Tulare County Area Transit (TCaT) provides the public transit services between Porterville and smaller communities throughout the greater Porterville Area. Service includes Fixed Route and Demand Responsive services that are offered Monday through Saturday.

===Air transportation===
Porterville has one airport and offers 1 passenger Charter service, WestAir. The Porterville Municipal Airport.
	the nearby commercial airports include:

- Fresno Yosemite International Airport, owned by the City of Fresno; serves the San Joaquin Valley.
- Meadows Field Airport, also known as Kern County Airport #1, serves the South Valley and the Greater Metropolitan Bakersfield.

===Porterville Gateway Airport Project===
The City of Porterville has been awarded a federal grant for $4.44 million towards the rehabilitation of the Porterville Municipal Airport Taxiway. The grant has been awarded by the United States Department of Transportation through the Federal Aviation Administration (FAA) and the Airport Improvement Program (AIP), which provides grants to public agencies for planning and development. The grant will pay ninety percent (90%) of the estimated total construction costs for the rehabilitation of the parallel taxiway and the reconfiguration of three connecting taxiways to meet current FAA geometry standards. The taxiway rehabilitation project is part of planned multi-phase enhancements that will construct significant upgrades to the Airport over the next several years, including a shift of the runway to increase the runway length from currently approximately 6,000 feet to 7,800 feet, making it possible to support the operation of large jet aircraft.

===Rail===
Porterville was a station stop on the Southern Pacific's Exeter Branch. A branch line also ran east to Springville. This line was later sold to the San Joaquin Valley Railroad. On Feb 19, 2008, SJVR filed to abandon the portion of the line through Porterville; by 2010, the rails and ties had been removed. However, the city purchased the right-of-way in order to preserve it for future use, namely the Cross Valley Corridor.

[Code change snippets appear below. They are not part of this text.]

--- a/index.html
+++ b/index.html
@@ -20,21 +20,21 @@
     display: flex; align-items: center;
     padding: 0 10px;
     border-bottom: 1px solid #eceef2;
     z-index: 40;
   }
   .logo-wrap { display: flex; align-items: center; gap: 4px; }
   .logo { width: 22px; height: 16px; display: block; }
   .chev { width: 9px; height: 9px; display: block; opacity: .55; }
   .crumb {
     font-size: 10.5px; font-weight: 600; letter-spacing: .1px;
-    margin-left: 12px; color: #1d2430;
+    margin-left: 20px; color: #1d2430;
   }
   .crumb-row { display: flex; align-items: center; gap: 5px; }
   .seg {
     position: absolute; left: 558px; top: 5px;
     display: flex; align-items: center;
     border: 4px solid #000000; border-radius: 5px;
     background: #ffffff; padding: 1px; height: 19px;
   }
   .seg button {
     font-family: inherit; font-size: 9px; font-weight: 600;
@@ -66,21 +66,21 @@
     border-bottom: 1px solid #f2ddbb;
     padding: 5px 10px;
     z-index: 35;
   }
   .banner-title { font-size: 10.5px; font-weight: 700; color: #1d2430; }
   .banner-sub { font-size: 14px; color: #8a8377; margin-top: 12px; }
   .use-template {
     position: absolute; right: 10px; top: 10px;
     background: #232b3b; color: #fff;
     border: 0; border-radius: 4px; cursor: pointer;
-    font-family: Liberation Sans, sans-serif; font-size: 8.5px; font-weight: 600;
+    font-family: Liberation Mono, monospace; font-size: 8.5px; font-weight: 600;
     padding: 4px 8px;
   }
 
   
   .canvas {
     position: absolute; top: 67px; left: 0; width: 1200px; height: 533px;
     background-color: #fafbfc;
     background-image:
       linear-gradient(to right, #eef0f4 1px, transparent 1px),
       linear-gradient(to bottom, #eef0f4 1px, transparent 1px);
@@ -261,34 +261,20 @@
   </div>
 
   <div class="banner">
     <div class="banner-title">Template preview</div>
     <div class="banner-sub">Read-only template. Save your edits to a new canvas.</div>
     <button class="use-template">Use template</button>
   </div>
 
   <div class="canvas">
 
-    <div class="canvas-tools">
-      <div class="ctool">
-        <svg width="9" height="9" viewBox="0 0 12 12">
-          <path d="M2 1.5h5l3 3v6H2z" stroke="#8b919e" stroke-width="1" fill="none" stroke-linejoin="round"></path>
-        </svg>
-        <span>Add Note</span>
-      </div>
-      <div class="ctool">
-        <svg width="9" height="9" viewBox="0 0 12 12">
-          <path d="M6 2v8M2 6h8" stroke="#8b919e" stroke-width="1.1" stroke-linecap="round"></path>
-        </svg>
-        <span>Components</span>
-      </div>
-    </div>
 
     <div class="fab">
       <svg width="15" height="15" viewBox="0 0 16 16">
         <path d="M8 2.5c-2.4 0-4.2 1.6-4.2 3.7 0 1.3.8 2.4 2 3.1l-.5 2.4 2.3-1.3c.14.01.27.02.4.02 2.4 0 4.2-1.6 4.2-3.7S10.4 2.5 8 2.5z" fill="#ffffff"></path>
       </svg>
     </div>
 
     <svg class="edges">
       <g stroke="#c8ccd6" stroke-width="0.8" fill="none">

The Atchison, Topeka and Santa Fe Railway also had a rail line through Porterville- the Porterville-Orosi District. This line was removed in the late 1990s. The former ATSF Depot still stands and is in use as a senior center.

==Media==
===Newspaper===
The Porterville Recorder is the daily newspaper serving Greater Porterville.

===Radio Station===
Radio stations KIOO (99.7 FM), K289AZ (105.7 FM, rebroadcasts KAWF), KMQA (100.5 FM) and KTIP (1450 AM).

===Television===
TV station KTFF-DT and KVVG-LP are all licensed to Porterville.

==Education==
Most of Porterville is served by the Porterville Unified School District (PUSD) for all grade levels, K-12. Portions of the western section of the city are zoned to the Burton Elementary School District, and a portion of the city in the east is in the Alta Vista Elementary School District. PUSD covers the Alta Vista and Burton parts only for secondary grades.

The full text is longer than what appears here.